▶ **SOURCE MATERIAL**:
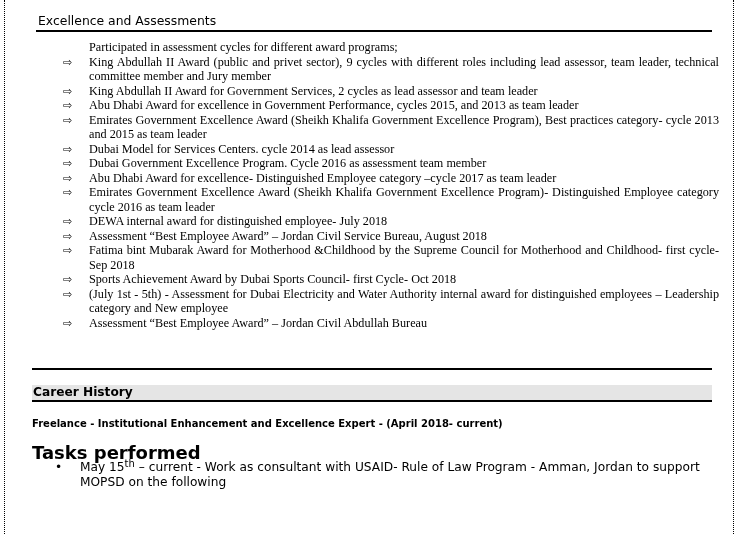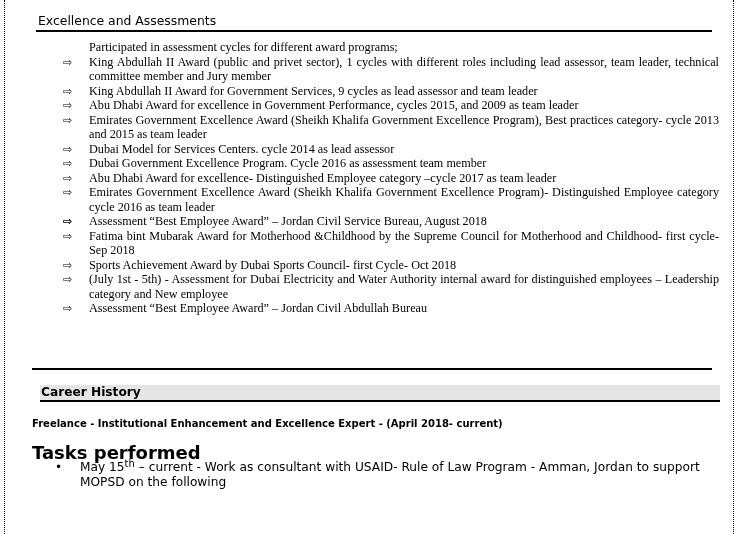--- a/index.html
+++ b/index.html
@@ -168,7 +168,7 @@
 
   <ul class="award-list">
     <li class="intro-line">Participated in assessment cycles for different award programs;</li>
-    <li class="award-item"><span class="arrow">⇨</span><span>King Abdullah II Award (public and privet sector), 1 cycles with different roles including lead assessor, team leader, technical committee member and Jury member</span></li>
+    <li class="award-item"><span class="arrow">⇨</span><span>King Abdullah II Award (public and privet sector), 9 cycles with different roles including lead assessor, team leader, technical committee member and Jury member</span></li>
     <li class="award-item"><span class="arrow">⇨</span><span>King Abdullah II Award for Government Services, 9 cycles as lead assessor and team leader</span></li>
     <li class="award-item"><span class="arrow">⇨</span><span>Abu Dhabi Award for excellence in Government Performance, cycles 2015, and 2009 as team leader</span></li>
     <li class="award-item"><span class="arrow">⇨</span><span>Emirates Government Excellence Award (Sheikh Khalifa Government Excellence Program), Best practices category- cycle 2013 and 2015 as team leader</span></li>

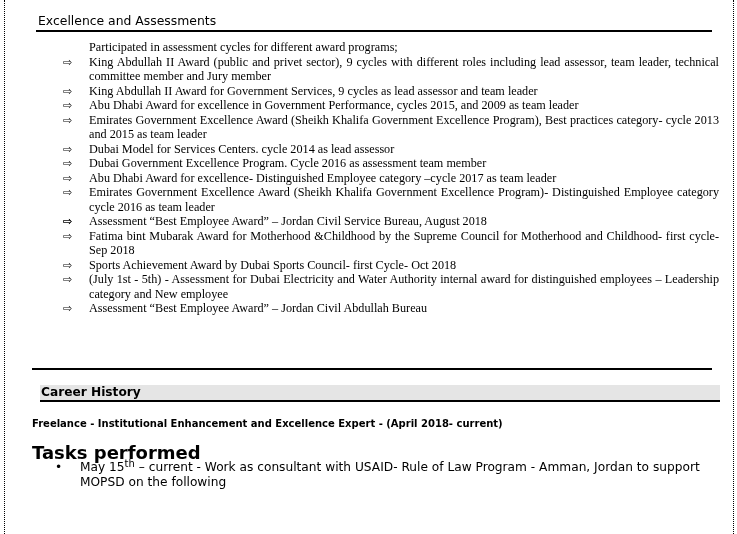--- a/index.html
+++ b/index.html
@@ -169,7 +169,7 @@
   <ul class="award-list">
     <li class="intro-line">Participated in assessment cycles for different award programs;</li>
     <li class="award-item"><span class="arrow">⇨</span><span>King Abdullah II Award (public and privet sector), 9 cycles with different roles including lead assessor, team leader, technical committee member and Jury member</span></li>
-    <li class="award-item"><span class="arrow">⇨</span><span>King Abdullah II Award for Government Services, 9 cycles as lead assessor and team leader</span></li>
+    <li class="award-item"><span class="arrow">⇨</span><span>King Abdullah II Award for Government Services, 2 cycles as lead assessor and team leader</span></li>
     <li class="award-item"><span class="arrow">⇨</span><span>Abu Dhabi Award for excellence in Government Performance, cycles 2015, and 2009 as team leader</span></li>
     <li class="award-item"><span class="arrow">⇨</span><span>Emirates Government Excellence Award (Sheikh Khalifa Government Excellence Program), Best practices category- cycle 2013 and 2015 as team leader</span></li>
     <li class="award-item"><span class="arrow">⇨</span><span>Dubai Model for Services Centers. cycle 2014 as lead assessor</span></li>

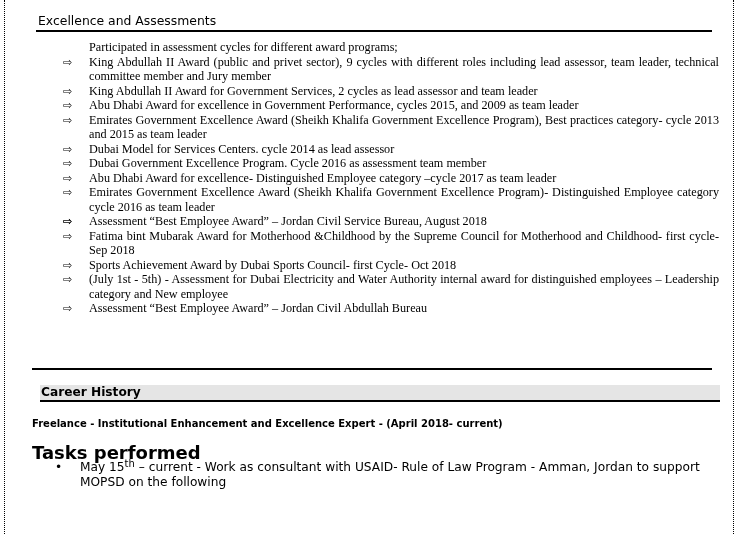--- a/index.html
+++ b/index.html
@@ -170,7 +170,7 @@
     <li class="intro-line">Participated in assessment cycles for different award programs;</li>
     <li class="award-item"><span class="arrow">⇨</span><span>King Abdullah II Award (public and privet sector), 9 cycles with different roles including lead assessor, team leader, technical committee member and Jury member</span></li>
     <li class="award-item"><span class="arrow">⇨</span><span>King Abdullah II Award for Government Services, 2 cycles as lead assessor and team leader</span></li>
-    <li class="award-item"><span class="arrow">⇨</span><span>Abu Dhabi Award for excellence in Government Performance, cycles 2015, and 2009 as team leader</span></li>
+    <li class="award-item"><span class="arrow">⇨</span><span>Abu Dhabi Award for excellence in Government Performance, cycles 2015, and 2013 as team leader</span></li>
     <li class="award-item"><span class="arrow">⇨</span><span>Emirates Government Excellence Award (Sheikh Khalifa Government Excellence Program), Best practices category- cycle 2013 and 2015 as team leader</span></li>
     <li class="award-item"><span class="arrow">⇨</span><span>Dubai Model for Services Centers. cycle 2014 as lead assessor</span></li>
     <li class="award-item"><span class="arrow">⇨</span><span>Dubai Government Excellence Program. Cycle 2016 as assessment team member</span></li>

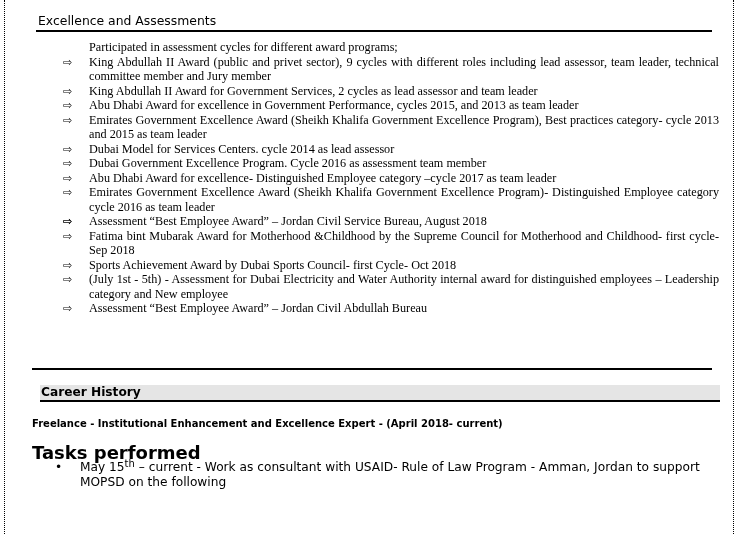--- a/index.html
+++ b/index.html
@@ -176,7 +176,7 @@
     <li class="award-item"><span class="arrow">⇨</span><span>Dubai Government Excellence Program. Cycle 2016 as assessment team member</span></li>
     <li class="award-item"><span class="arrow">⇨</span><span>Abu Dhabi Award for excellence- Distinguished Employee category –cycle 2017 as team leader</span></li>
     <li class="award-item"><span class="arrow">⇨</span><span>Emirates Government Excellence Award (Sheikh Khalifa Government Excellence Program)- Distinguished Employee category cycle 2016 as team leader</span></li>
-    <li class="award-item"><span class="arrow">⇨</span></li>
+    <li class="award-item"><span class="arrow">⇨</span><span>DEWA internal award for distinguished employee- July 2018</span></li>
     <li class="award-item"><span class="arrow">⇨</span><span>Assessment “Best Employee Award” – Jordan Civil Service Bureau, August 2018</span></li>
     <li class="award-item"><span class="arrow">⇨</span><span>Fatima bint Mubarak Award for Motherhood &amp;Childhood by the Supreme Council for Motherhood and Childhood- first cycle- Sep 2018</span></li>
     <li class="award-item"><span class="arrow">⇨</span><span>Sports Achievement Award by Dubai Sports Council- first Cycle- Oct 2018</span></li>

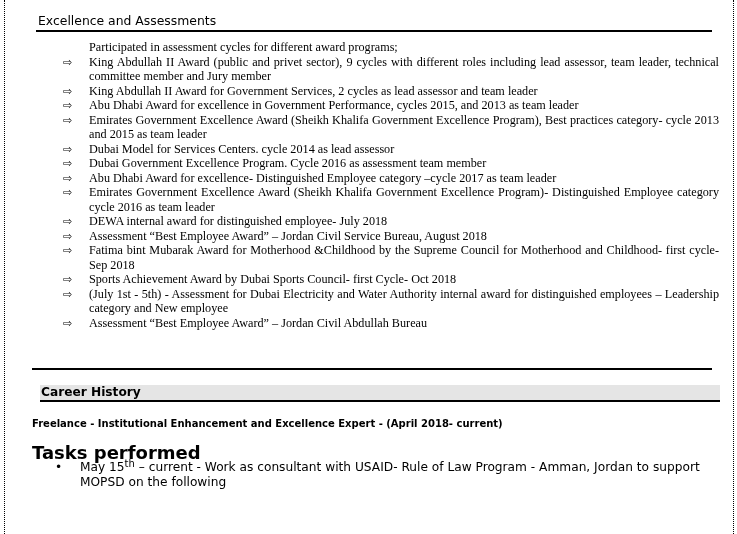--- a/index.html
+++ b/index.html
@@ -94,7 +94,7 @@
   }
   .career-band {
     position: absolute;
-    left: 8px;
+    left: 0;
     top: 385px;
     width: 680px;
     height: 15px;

▶ **REQUIRED ACTION**:
Print the whole listing exactly. No pictures belong in the copy.

▶ **WORKED SOLUTION**:
--- a/index.html
+++ b/index.html
@@ -168,7 +168,7 @@
 
   <ul class="award-list">
     <li class="intro-line">Participated in assessment cycles for different award programs;</li>
-    <li class="award-item"><span class="arrow">⇨</span><span>King Abdullah II Award (public and privet sector), 1 cycles with different roles including lead assessor, team leader, technical committee member and Jury member</span></li>
+    <li class="award-item"><span class="arrow">⇨</span><span>King Abdullah II Award (public and privet sector), 9 cycles with different roles including lead assessor, team leader, technical committee member and Jury member</span></li>
     <li class="award-item"><span class="arrow">⇨</span><span>King Abdullah II Award for Government Services, 9 cycles as lead assessor and team leader</span></li>
     <li class="award-item"><span class="arrow">⇨</span><span>Abu Dhabi Award for excellence in Government Performance, cycles 2015, and 2009 as team leader</span></li>
     <li class="award-item"><span class="arrow">⇨</span><span>Emirates Government Excellence Award (Sheikh Khalifa Government Excellence Program), Best practices category- cycle 2013 and 2015 as team leader</span></li>

--- a/index.html
+++ b/index.html
@@ -169,7 +169,7 @@
   <ul class="award-list">
     <li class="intro-line">Participated in assessment cycles for different award programs;</li>
     <li class="award-item"><span class="arrow">⇨</span><span>King Abdullah II Award (public and privet sector), 9 cycles with different roles including lead assessor, team leader, technical committee member and Jury member</span></li>
-    <li class="award-item"><span class="arrow">⇨</span><span>King Abdullah II Award for Government Services, 9 cycles as lead assessor and team leader</span></li>
+    <li class="award-item"><span class="arrow">⇨</span><span>King Abdullah II Award for Government Services, 2 cycles as lead assessor and team leader</span></li>
     <li class="award-item"><span class="arrow">⇨</span><span>Abu Dhabi Award for excellence in Government Performance, cycles 2015, and 2009 as team leader</span></li>
     <li class="award-item"><span class="arrow">⇨</span><span>Emirates Government Excellence Award (Sheikh Khalifa Government Excellence Program), Best practices category- cycle 2013 and 2015 as team leader</span></li>
     <li class="award-item"><span class="arrow">⇨</span><span>Dubai Model for Services Centers. cycle 2014 as lead assessor</span></li>

--- a/index.html
+++ b/index.html
@@ -170,7 +170,7 @@
     <li class="intro-line">Participated in assessment cycles for different award programs;</li>
     <li class="award-item"><span class="arrow">⇨</span><span>King Abdullah II Award (public and privet sector), 9 cycles with different roles including lead assessor, team leader, technical committee member and Jury member</span></li>
     <li class="award-item"><span class="arrow">⇨</span><span>King Abdullah II Award for Government Services, 2 cycles as lead assessor and team leader</span></li>
-    <li class="award-item"><span class="arrow">⇨</span><span>Abu Dhabi Award for excellence in Government Performance, cycles 2015, and 2009 as team leader</span></li>
+    <li class="award-item"><span class="arrow">⇨</span><span>Abu Dhabi Award for excellence in Government Performance, cycles 2015, and 2013 as team leader</span></li>
     <li class="award-item"><span class="arrow">⇨</span><span>Emirates Government Excellence Award (Sheikh Khalifa Government Excellence Program), Best practices category- cycle 2013 and 2015 as team leader</span></li>
     <li class="award-item"><span class="arrow">⇨</span><span>Dubai Model for Services Centers. cycle 2014 as lead assessor</span></li>
     <li class="award-item"><span class="arrow">⇨</span><span>Dubai Government Excellence Program. Cycle 2016 as assessment team member</span></li>

--- a/index.html
+++ b/index.html
@@ -176,7 +176,7 @@
     <li class="award-item"><span class="arrow">⇨</span><span>Dubai Government Excellence Program. Cycle 2016 as assessment team member</span></li>
     <li class="award-item"><span class="arrow">⇨</span><span>Abu Dhabi Award for excellence- Distinguished Employee category –cycle 2017 as team leader</span></li>
     <li class="award-item"><span class="arrow">⇨</span><span>Emirates Government Excellence Award (Sheikh Khalifa Government Excellence Program)- Distinguished Employee category cycle 2016 as team leader</span></li>
-    <li class="award-item"><span class="arrow">⇨</span></li>
+    <li class="award-item"><span class="arrow">⇨</span><span>DEWA internal award for distinguished employee- July 2018</span></li>
     <li class="award-item"><span class="arrow">⇨</span><span>Assessment “Best Employee Award” – Jordan Civil Service Bureau, August 2018</span></li>
     <li class="award-item"><span class="arrow">⇨</span><span>Fatima bint Mubarak Award for Motherhood &amp;Childhood by the Supreme Council for Motherhood and Childhood- first cycle- Sep 2018</span></li>
     <li class="award-item"><span class="arrow">⇨</span><span>Sports Achievement Award by Dubai Sports Council- first Cycle- Oct 2018</span></li>

--- a/index.html
+++ b/index.html
@@ -94,7 +94,7 @@
   }
   .career-band {
     position: absolute;
-    left: 8px;
+    left: 0;
     top: 385px;
     width: 680px;
     height: 15px;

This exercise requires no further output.